Directions for this task. Among the records, find the lines that hold the string "text" and return them.

Dataset.
┌──
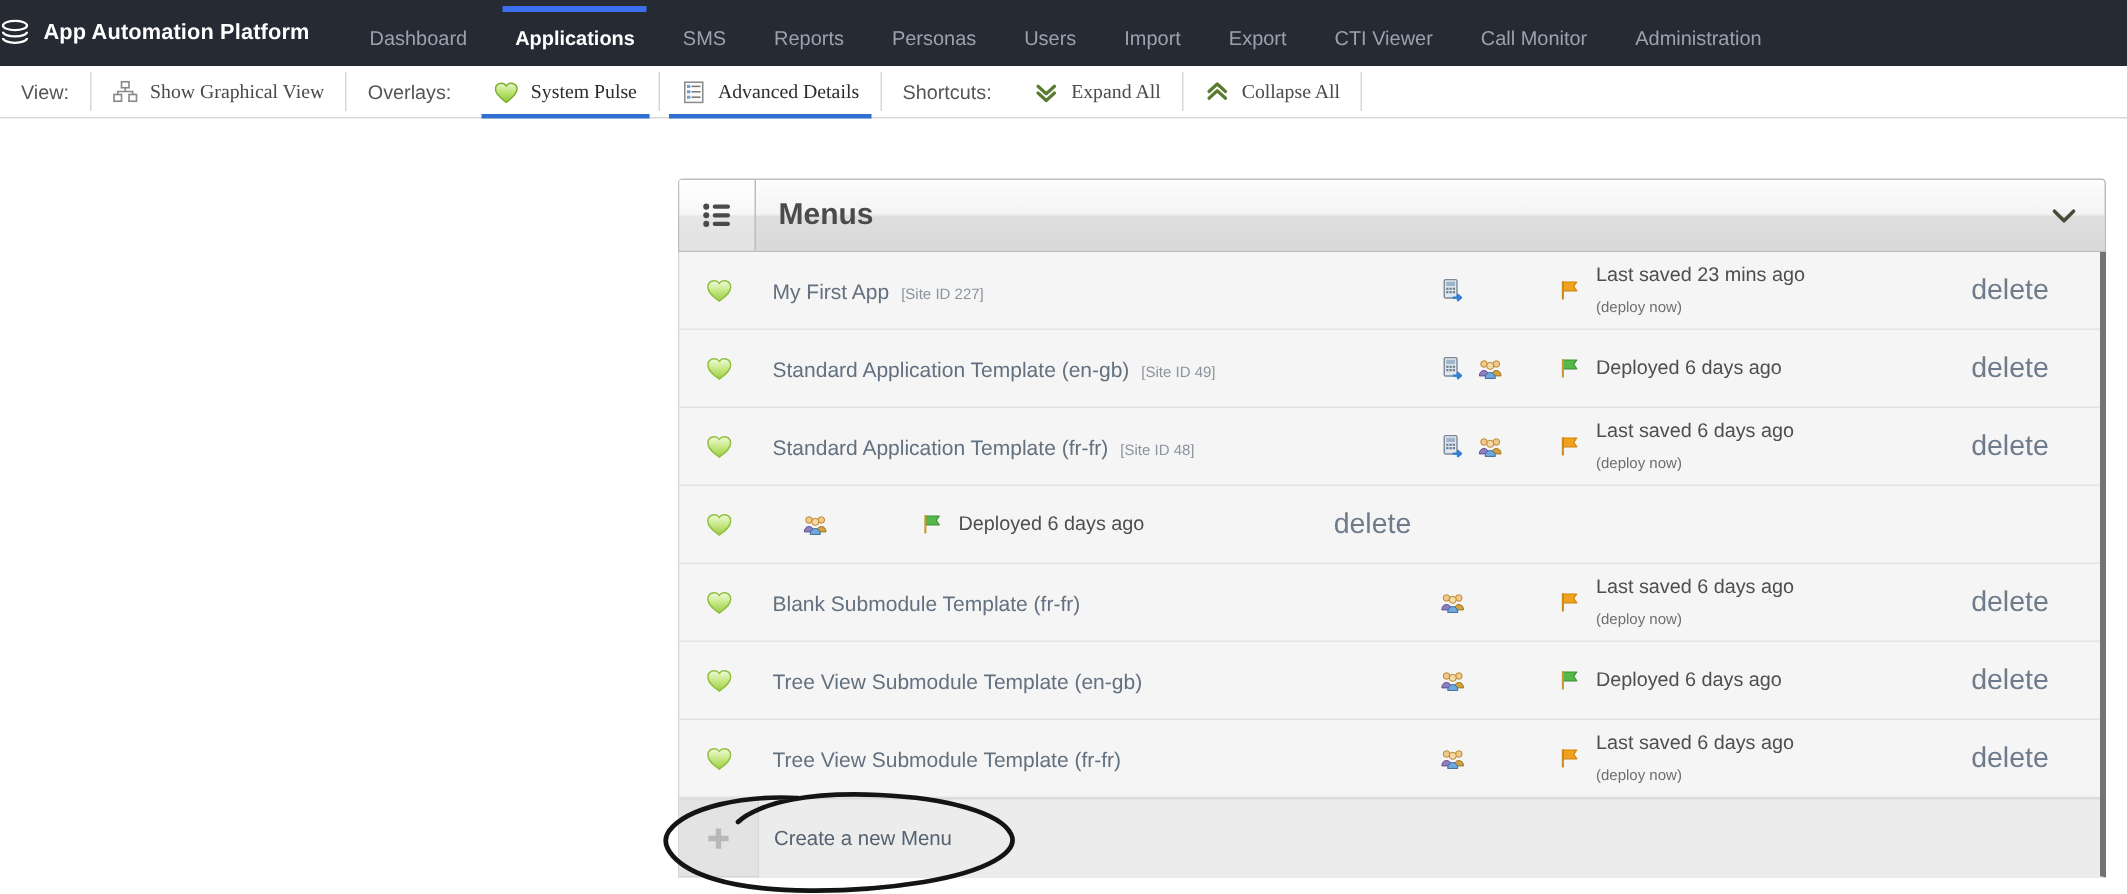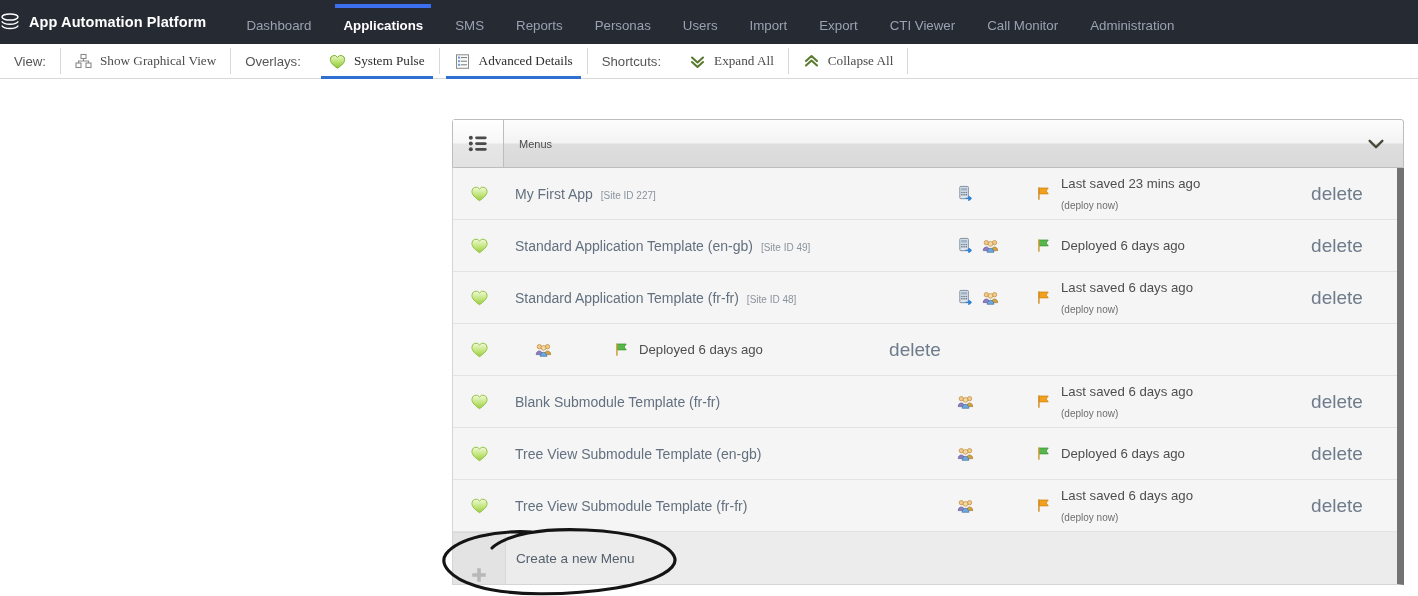--- a/index.html
+++ b/index.html
@@ -147,8 +147,9 @@
     display: flex;
     align-items: center;
     padding-left: 15px;
-    font-size: 11px;
+    font-size: 20px;
     color: #4b4b4b;
+    font-weight: bold;
   }
   .panel-chevron {
     width: 54px;

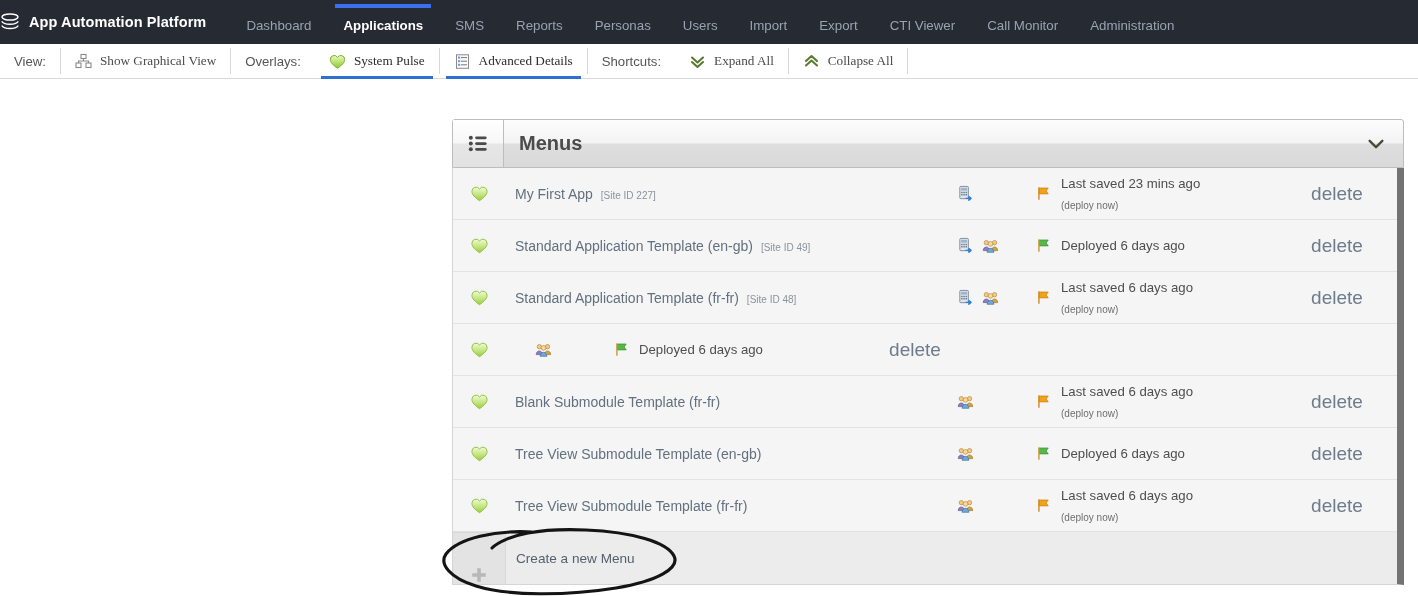--- a/index.html
+++ b/index.html
@@ -162,7 +162,7 @@
 
   .panel-body {
     border-left: 1px solid #d5d5d5;
-    border-right: 7px solid #737373;
+    border-right: 4px solid #737373;
     border-bottom: 1px solid #d5d5d5;
     background: #f4f4f4;
     box-sizing: border-box;

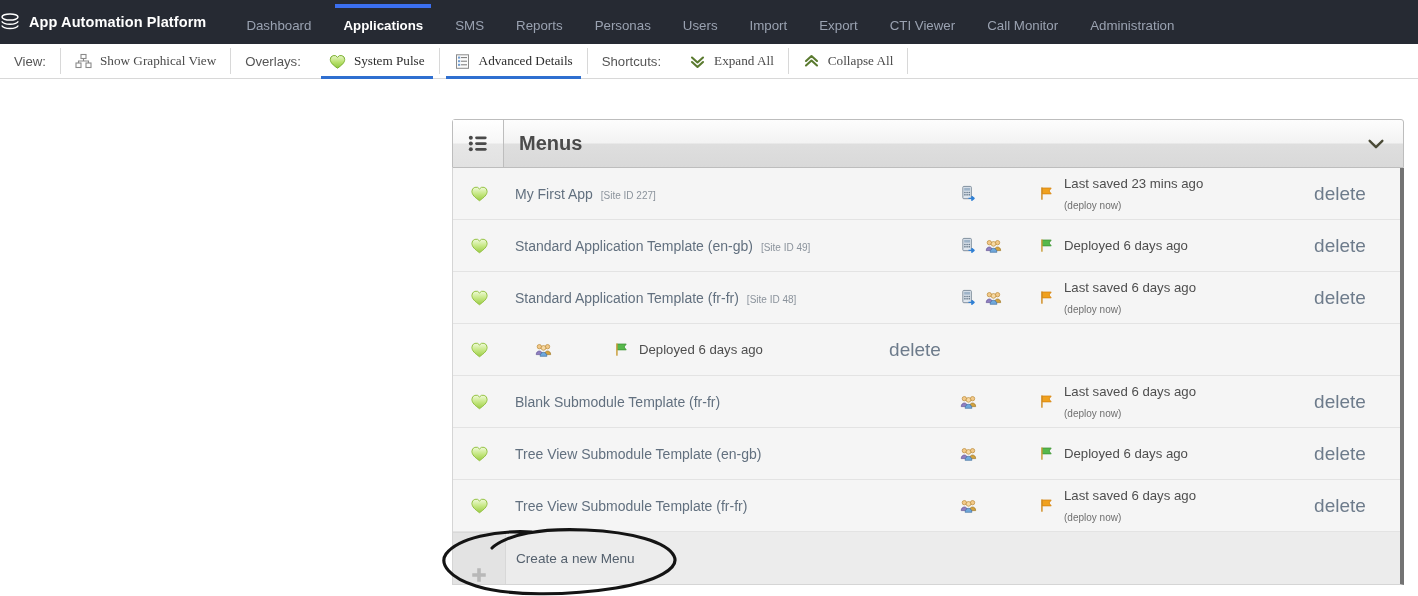--- a/index.html
+++ b/index.html
@@ -250,7 +250,7 @@
 
   .row-create {
     display: flex;
-    align-items: flex-end;
+    align-items: center;
     height: 52px;
     background: #e3e3e3;
     box-sizing: border-box;

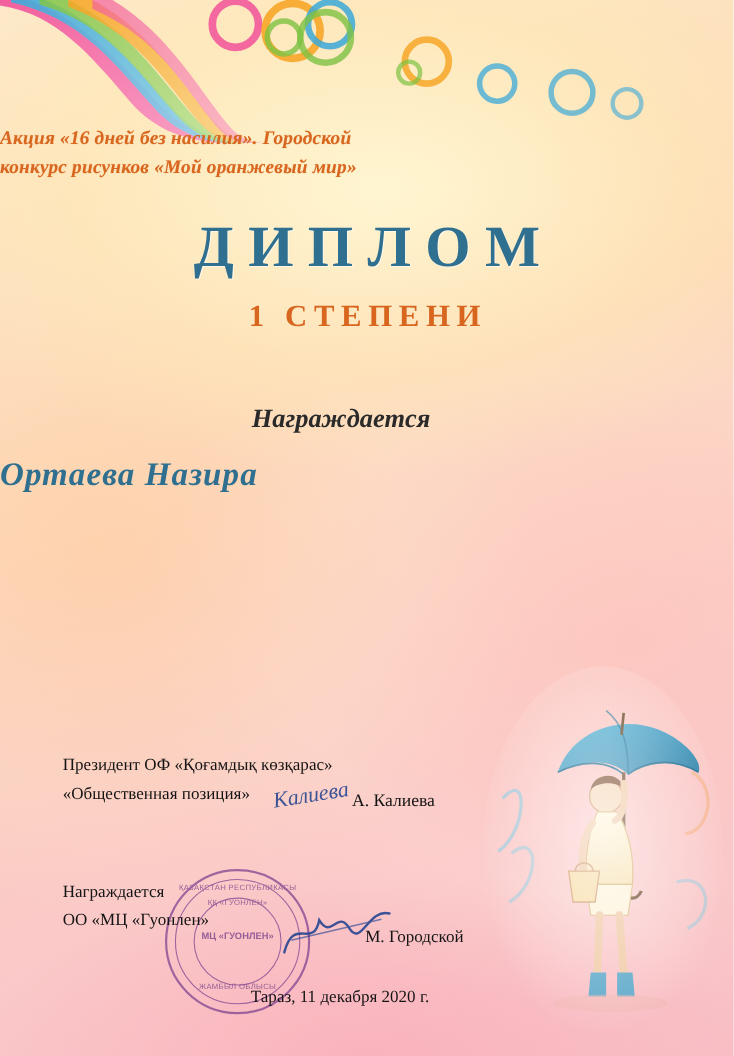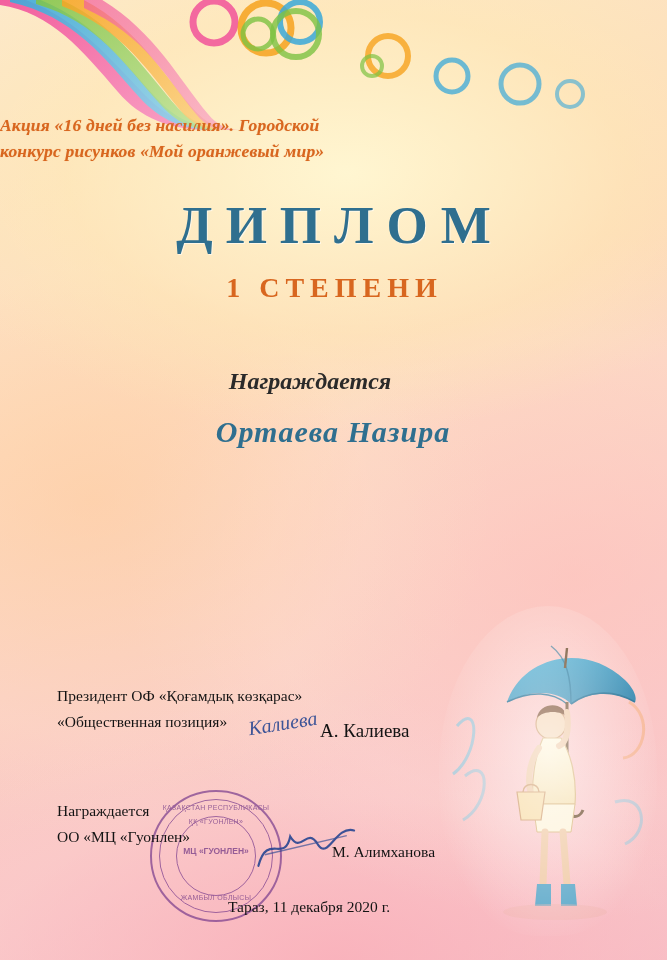--- a/index.html
+++ b/index.html
@@ -91,7 +91,7 @@
     position: absolute;
     left: 0; top: 415px;
     width: 666px;
-    text-align: center;
+    text-align: left;
     color: #2f6f8f;
     font-family: "Liberation Serif", serif;
     font-style: italic;

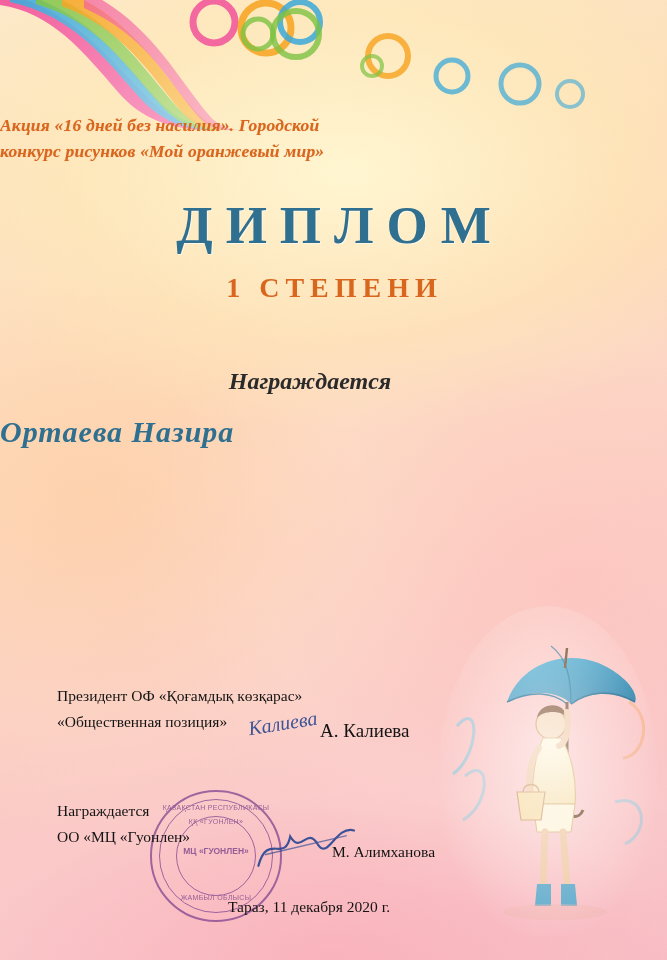--- a/index.html
+++ b/index.html
@@ -126,7 +126,7 @@
   .sig-row { display: block; white-space: nowrap; }
   .sig-name-1 {
     position: absolute; left: 320px; top: 720px;
-    color: #141414; font-size: 19px;
+    color: #141414; font-size: 16px;
     font-family: "Liberation Serif", serif;
     text-align: center;
   }

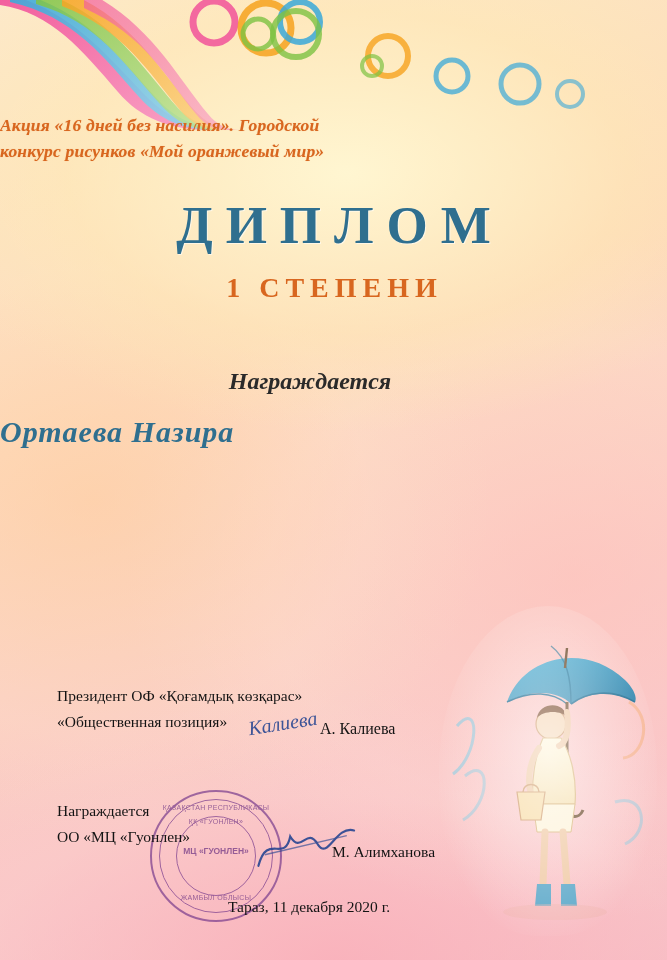--- a/index.html
+++ b/index.html
@@ -294,7 +294,7 @@
       <path d="M12,28 L96,22" fill="none" stroke="#1c3f8f" stroke-width="1.4" opacity="0.7"></path>
     </svg>
   </div>
-  <div class="sig-name-2">М. Алимханова</div>
+  <div class="sig-name-2">М. Городской</div>
 
   <div class="date-line">Тараз, 11 декабря  2020  г.</div>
└──
Output for this exercise.
-    text-align: center;
+    text-align: left;
     text-align: center;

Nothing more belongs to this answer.